**WHAT TO WORK ON**
Your copy should repeat the data that follows exactly and contain no image.
RECORD EXTRACTS: Begin
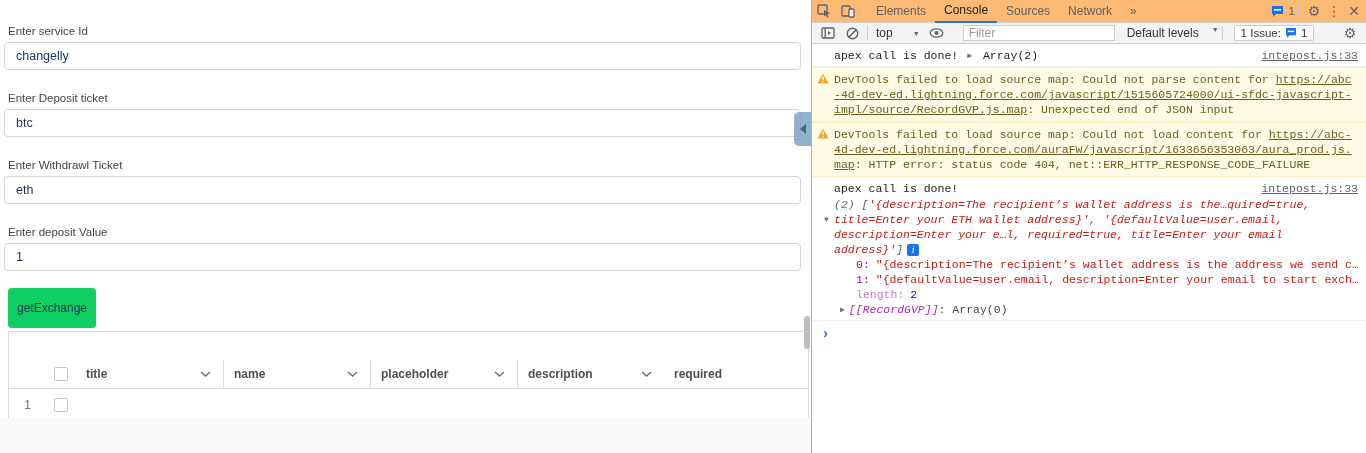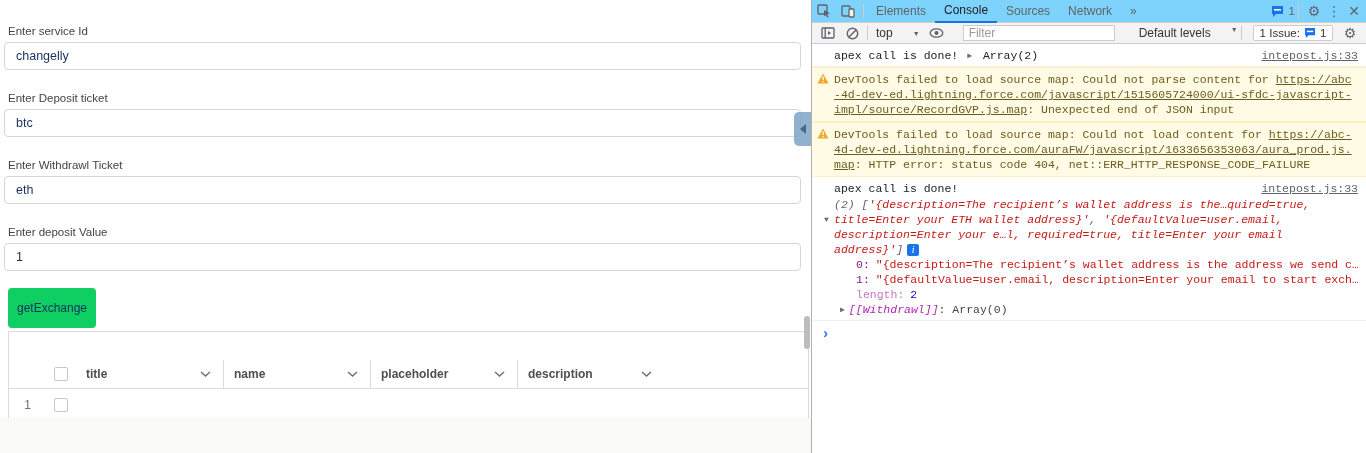--- a/index.html
+++ b/index.html
@@ -42,7 +42,7 @@
   
   .devtools { position:absolute; left:811px; top:0; width:555px; height:453px; background:#fff;
               border-left:1px solid #b0b0b0; }
-  .dt-tabs { display:flex; align-items:center; height:23px; background:#7dd3fc; border-bottom:1px solid #d0d0d0;
+  .dt-tabs { display:flex; align-items:center; height:23px; background:#fdba74; border-bottom:1px solid #d0d0d0;
              font-size:12px; color:#5f6368; }
   .dt-tab { padding:0 9px; height:23px; line-height:23px; cursor:pointer; }
   .dt-tab.active { color:#202124; border-bottom:2px solid #1a73e8; line-height:21px; }

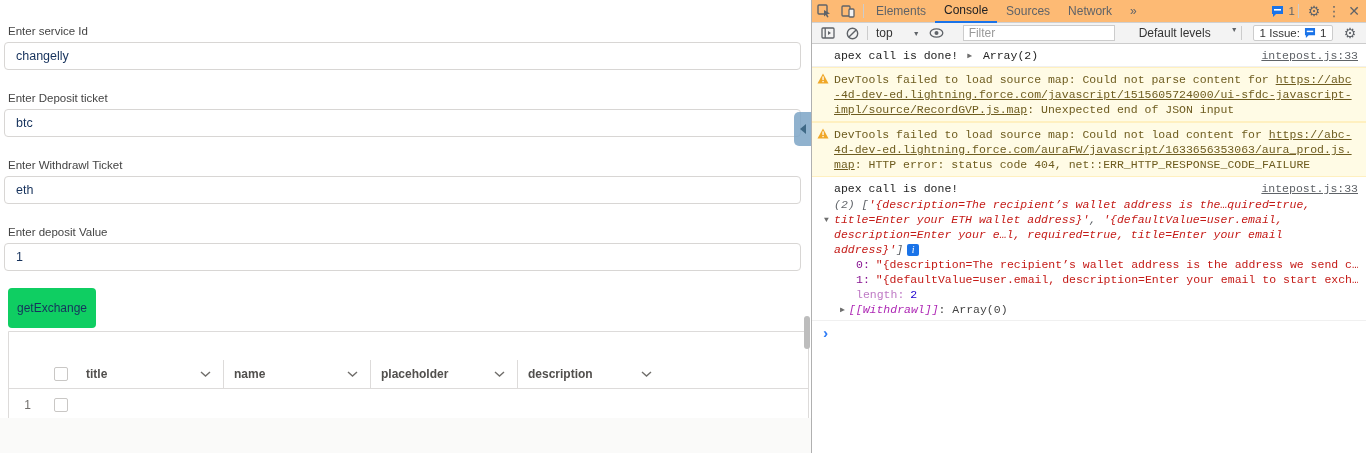--- a/index.html
+++ b/index.html
@@ -58,7 +58,7 @@
   .filter-input { margin-left:14px; width:152px; height:16px; border:1px solid #ccc; background:#fff;
                   font-family:"Liberation Sans",sans-serif; font-size:12px; padding:0 5px; outline:none; color:#333; }
   .filter-input::placeholder { color:#9a9a9a; }
-  .levels { display:flex; align-items:flex-start; gap:20px; margin-left:24px; cursor:pointer; }
+  .levels { display:flex; align-items:flex-start; gap:13px; margin-left:12px; cursor:pointer; }
   .issues-box { display:flex; align-items:flex-start; gap:4px; margin-left:8px; border:1px solid #ccc; border-radius:2px;
                 background:#fff; padding:1px 6px; font-size:11.5px; cursor:pointer; }
   .gear-right { margin-left:auto; }

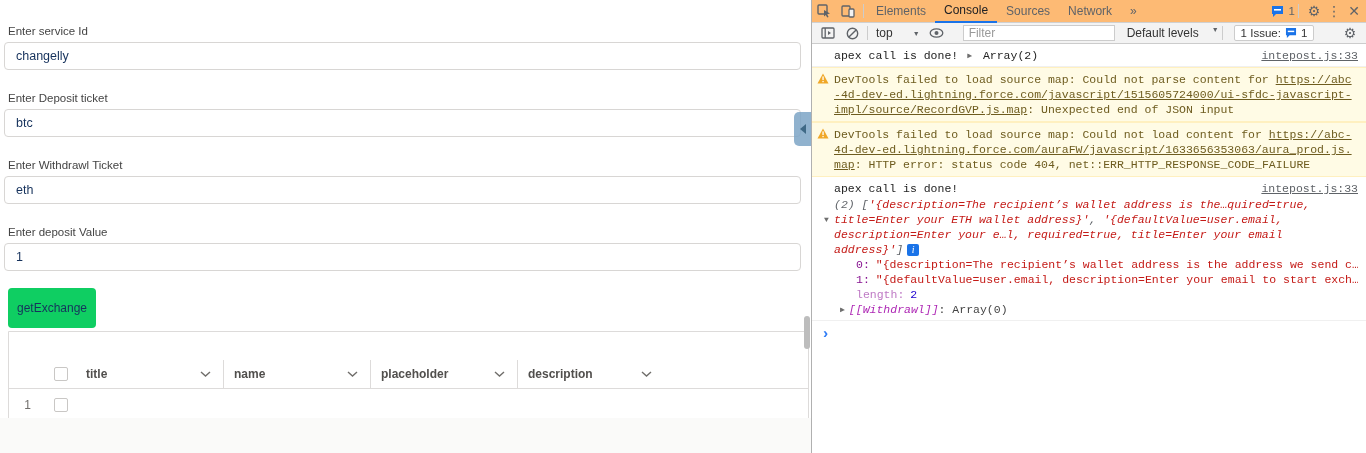--- a/index.html
+++ b/index.html
@@ -286,7 +286,7 @@
         <div class="arr-child"><span class="k">0:</span><span class="v">"{description=The recipient’s wallet address is the address we send c…</span></div>
         <div class="arr-child"><span class="k">1:</span><span class="v">"{defaultValue=user.email, description=Enter your email to start exch…</span></div>
         <div class="arr-child"><span class="k-dim">length:</span><span class="num">2</span></div>
-        <div class="arr-child proto-row"><span class="tri">▶</span><span class="proto-key">[[Withdrawl]]</span><span class="proto-val">: Array(0)</span></div>
+        <div class="arr-child proto-row"><span class="tri">▶</span><span class="proto-key">[[RecordGVP]]</span><span class="proto-val">: Array(0)</span></div>
       </div>
 
       <div class="prompt-row">

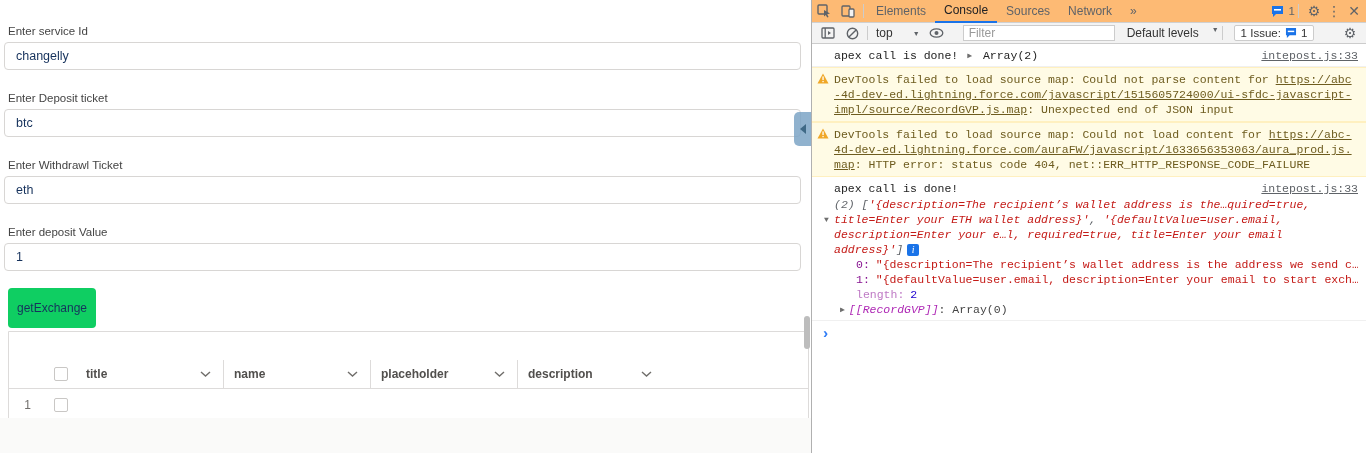--- a/index.html
+++ b/index.html
@@ -141,6 +141,9 @@
               <polyline points="1,1 5.5,5 10,1" fill="none" stroke="#706e6b" stroke-width="1.4"></polyline>
             </svg>
         </div>
+        <div class="c-col last">
+          <span>required</span>
+        </div>
       </div>
       <div class="trow">
         <div class="c-num">1</div>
RECORD EXTRACTS: End
**EXERCISE RESPONSE**
--- a/index.html
+++ b/index.html
@@ -42,7 +42,7 @@
   
   .devtools { position:absolute; left:811px; top:0; width:555px; height:453px; background:#fff;
               border-left:1px solid #b0b0b0; }
-  .dt-tabs { display:flex; align-items:center; height:23px; background:#7dd3fc; border-bottom:1px solid #d0d0d0;
+  .dt-tabs { display:flex; align-items:center; height:23px; background:#fdba74; border-bottom:1px solid #d0d0d0;
              font-size:12px; color:#5f6368; }
   .dt-tab { padding:0 9px; height:23px; line-height:23px; cursor:pointer; }
   .dt-tab.active { color:#202124; border-bottom:2px solid #1a73e8; line-height:21px; }

--- a/index.html
+++ b/index.html
@@ -58,7 +58,7 @@
   .filter-input { margin-left:14px; width:152px; height:16px; border:1px solid #ccc; background:#fff;
                   font-family:"Liberation Sans",sans-serif; font-size:12px; padding:0 5px; outline:none; color:#333; }
   .filter-input::placeholder { color:#9a9a9a; }
-  .levels { display:flex; align-items:flex-start; gap:20px; margin-left:24px; cursor:pointer; }
+  .levels { display:flex; align-items:flex-start; gap:13px; margin-left:12px; cursor:pointer; }
   .issues-box { display:flex; align-items:flex-start; gap:4px; margin-left:8px; border:1px solid #ccc; border-radius:2px;
                 background:#fff; padding:1px 6px; font-size:11.5px; cursor:pointer; }
   .gear-right { margin-left:auto; }

--- a/index.html
+++ b/index.html
@@ -286,7 +286,7 @@
         <div class="arr-child"><span class="k">0:</span><span class="v">"{description=The recipient’s wallet address is the address we send c…</span></div>
         <div class="arr-child"><span class="k">1:</span><span class="v">"{defaultValue=user.email, description=Enter your email to start exch…</span></div>
         <div class="arr-child"><span class="k-dim">length:</span><span class="num">2</span></div>
-        <div class="arr-child proto-row"><span class="tri">▶</span><span class="proto-key">[[Withdrawl]]</span><span class="proto-val">: Array(0)</span></div>
+        <div class="arr-child proto-row"><span class="tri">▶</span><span class="proto-key">[[RecordGVP]]</span><span class="proto-val">: Array(0)</span></div>
       </div>
 
       <div class="prompt-row">

--- a/index.html
+++ b/index.html
@@ -141,6 +141,9 @@
               <polyline points="1,1 5.5,5 10,1" fill="none" stroke="#706e6b" stroke-width="1.4"></polyline>
             </svg>
         </div>
+        <div class="c-col last">
+          <span>required</span>
+        </div>
       </div>
       <div class="trow">
         <div class="c-num">1</div>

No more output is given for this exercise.